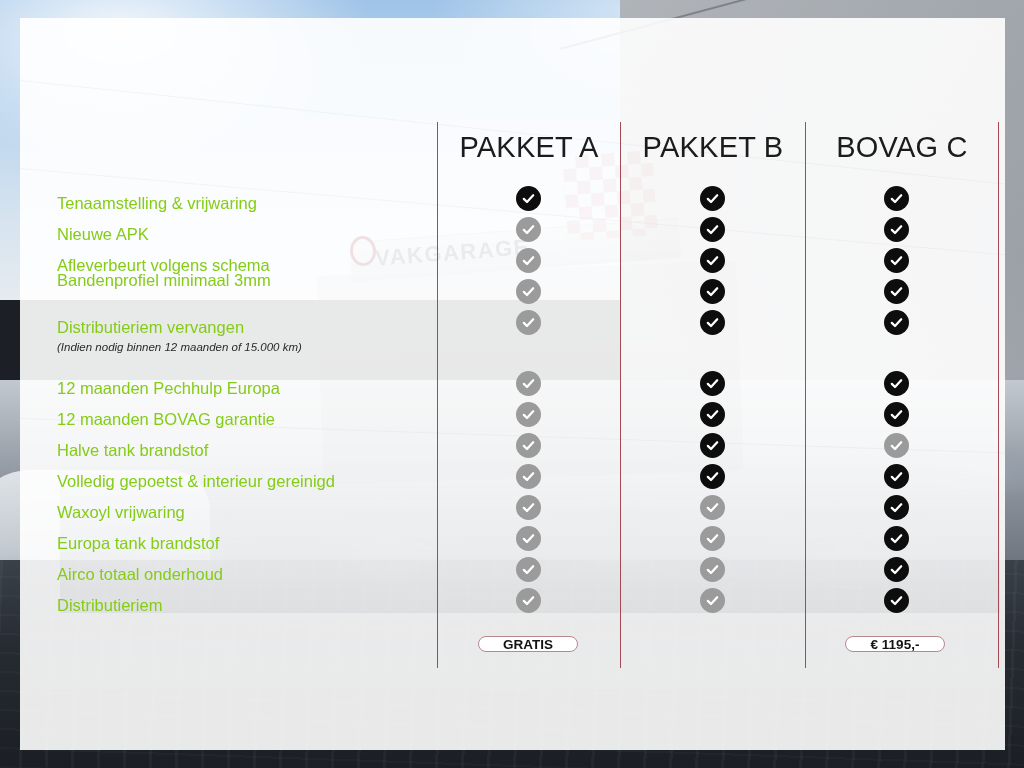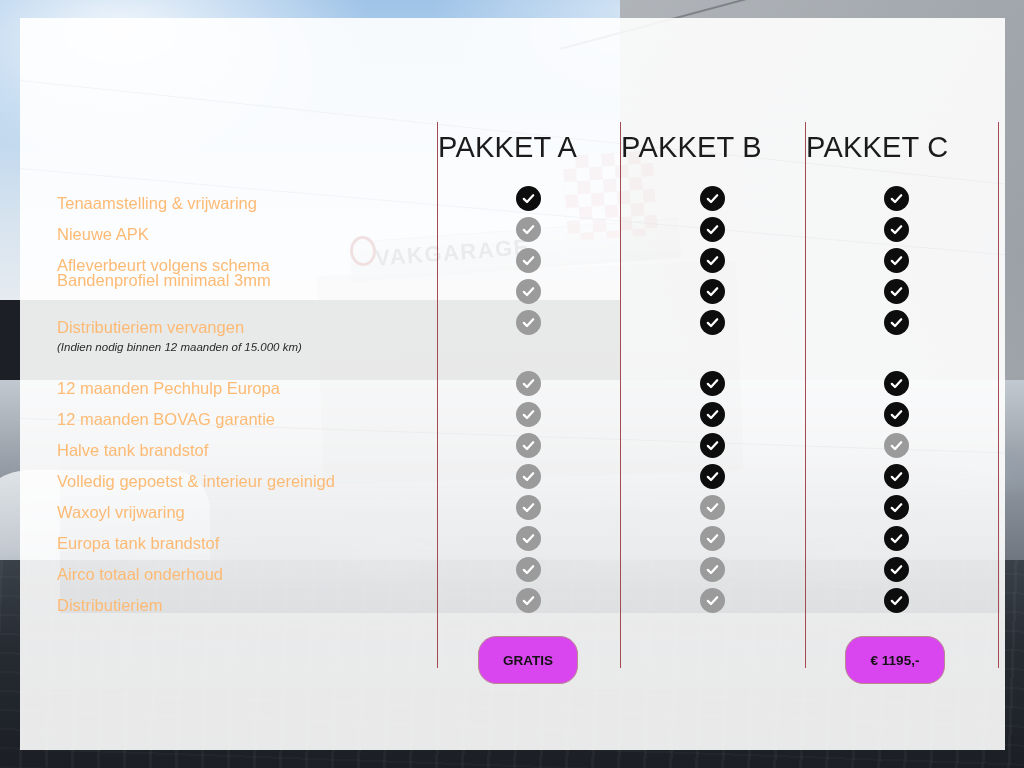--- a/index.html
+++ b/index.html
@@ -160,7 +160,7 @@
     top: 113px;
     font: 400 29px "Liberation Sans", sans-serif;
     color: #1b1b1b;
-    text-align: left;
+    text-align: center;
     letter-spacing: .2px;
     white-space: nowrap;
   }

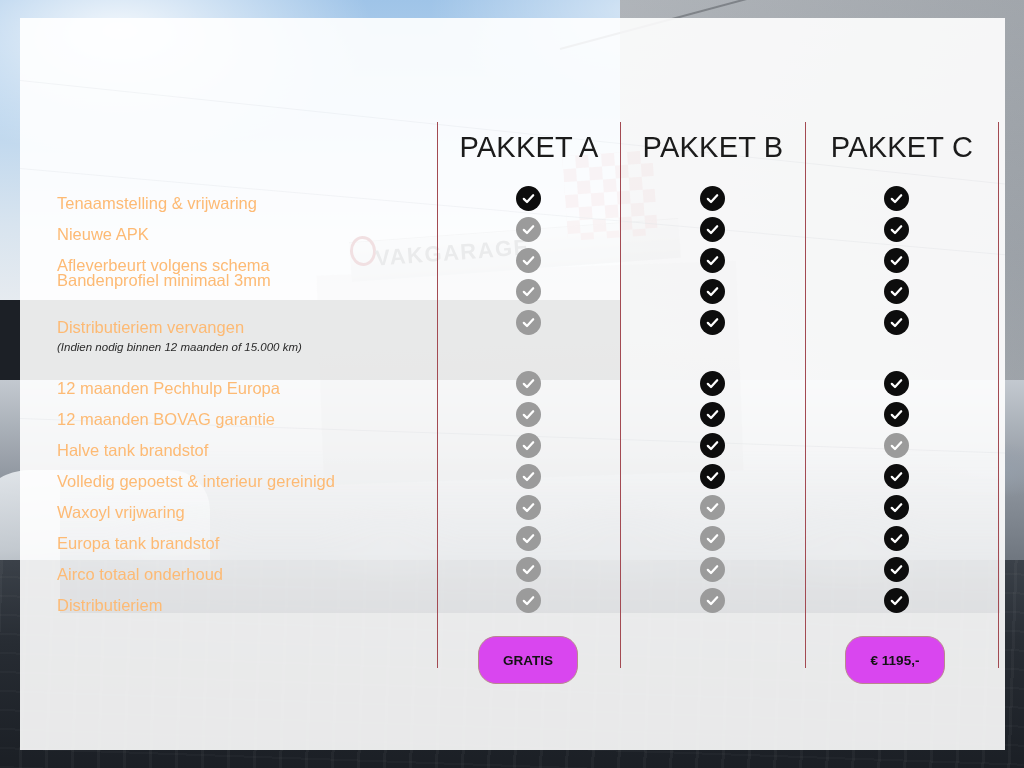--- a/index.html
+++ b/index.html
@@ -241,7 +241,7 @@
 
     <div class="col-head" style="left:418px; width:182px;">PAKKET A</div>
     <div class="col-head" style="left:601px; width:184px;">PAKKET B</div>
-    <div class="col-head" style="left:786px; width:192px;">PAKKET C</div>
+    <div class="col-head" style="left:786px; width:192px;">BOVAG C</div>
 
     <div class="feature-label" style="top:176px;">Tenaamstelling &amp; vrijwaring</div>
     <div class="feature-label" style="top:207px;">Nieuwe APK</div>

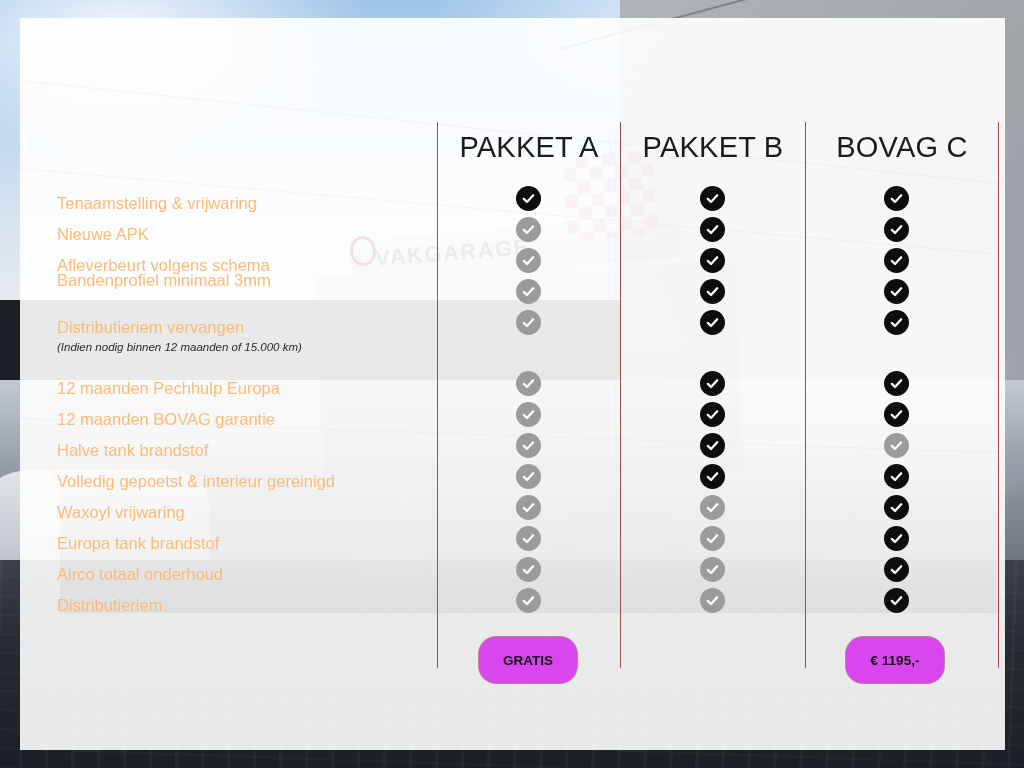--- a/index.html
+++ b/index.html
@@ -169,7 +169,7 @@
     position: absolute;
     left: 37px;
     font: 400 16.5px "Liberation Sans", sans-serif;
-    color: #fdba74;
+    color: #84cc16;
     white-space: nowrap;
   }
   .feature-note {

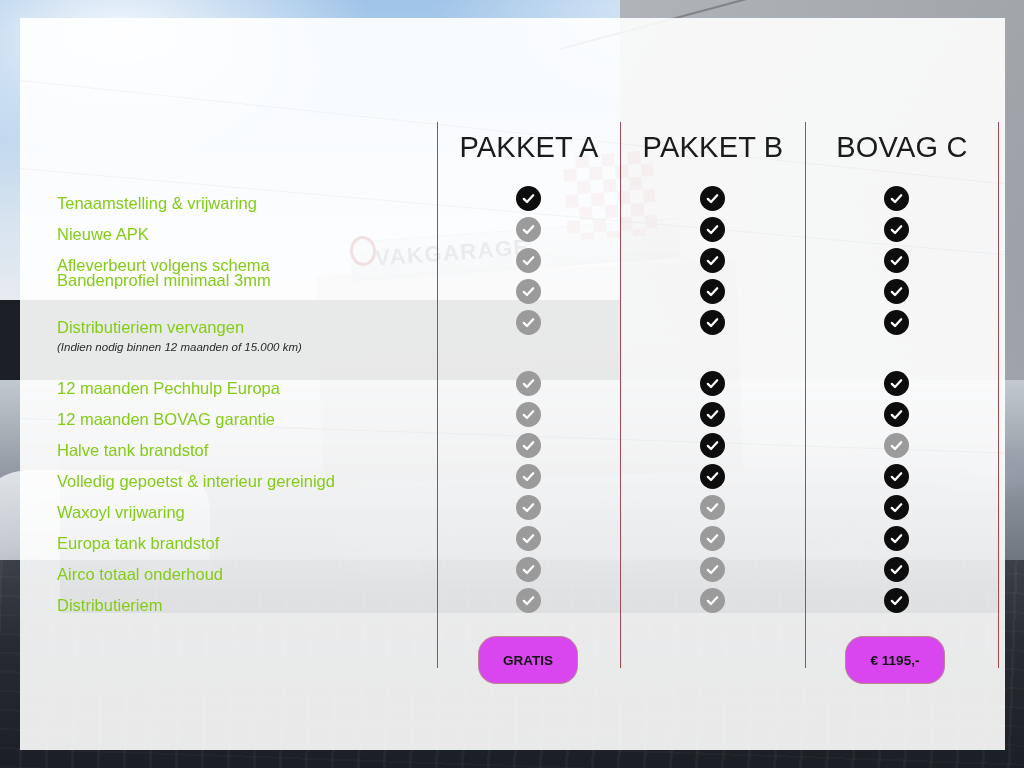--- a/index.html
+++ b/index.html
@@ -195,12 +195,12 @@
   .price-pill {
     position: absolute;
     top: 618px;
-    height: 48px;
+    height: 16px;
     min-width: 100px;
     padding: 0 20px;
     border: 1.4px solid #b9888d;
     border-radius: 18px;
-    background: #d946ef;
+    background: #ffffff;
     display: flex;
     align-items: center;
     justify-content: center;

→ Exercise goal:
Repeat the records in full and exactly, leaving every picture out.

→ Task answer:
--- a/index.html
+++ b/index.html
@@ -160,7 +160,7 @@
     top: 113px;
     font: 400 29px "Liberation Sans", sans-serif;
     color: #1b1b1b;
-    text-align: left;
+    text-align: center;
     letter-spacing: .2px;
     white-space: nowrap;
   }

--- a/index.html
+++ b/index.html
@@ -241,7 +241,7 @@
 
     <div class="col-head" style="left:418px; width:182px;">PAKKET A</div>
     <div class="col-head" style="left:601px; width:184px;">PAKKET B</div>
-    <div class="col-head" style="left:786px; width:192px;">PAKKET C</div>
+    <div class="col-head" style="left:786px; width:192px;">BOVAG C</div>
 
     <div class="feature-label" style="top:176px;">Tenaamstelling &amp; vrijwaring</div>
     <div class="feature-label" style="top:207px;">Nieuwe APK</div>

--- a/index.html
+++ b/index.html
@@ -169,7 +169,7 @@
     position: absolute;
     left: 37px;
     font: 400 16.5px "Liberation Sans", sans-serif;
-    color: #fdba74;
+    color: #84cc16;
     white-space: nowrap;
   }
   .feature-note {

--- a/index.html
+++ b/index.html
@@ -195,12 +195,12 @@
   .price-pill {
     position: absolute;
     top: 618px;
-    height: 48px;
+    height: 16px;
     min-width: 100px;
     padding: 0 20px;
     border: 1.4px solid #b9888d;
     border-radius: 18px;
-    background: #d946ef;
+    background: #ffffff;
     display: flex;
     align-items: center;
     justify-content: center;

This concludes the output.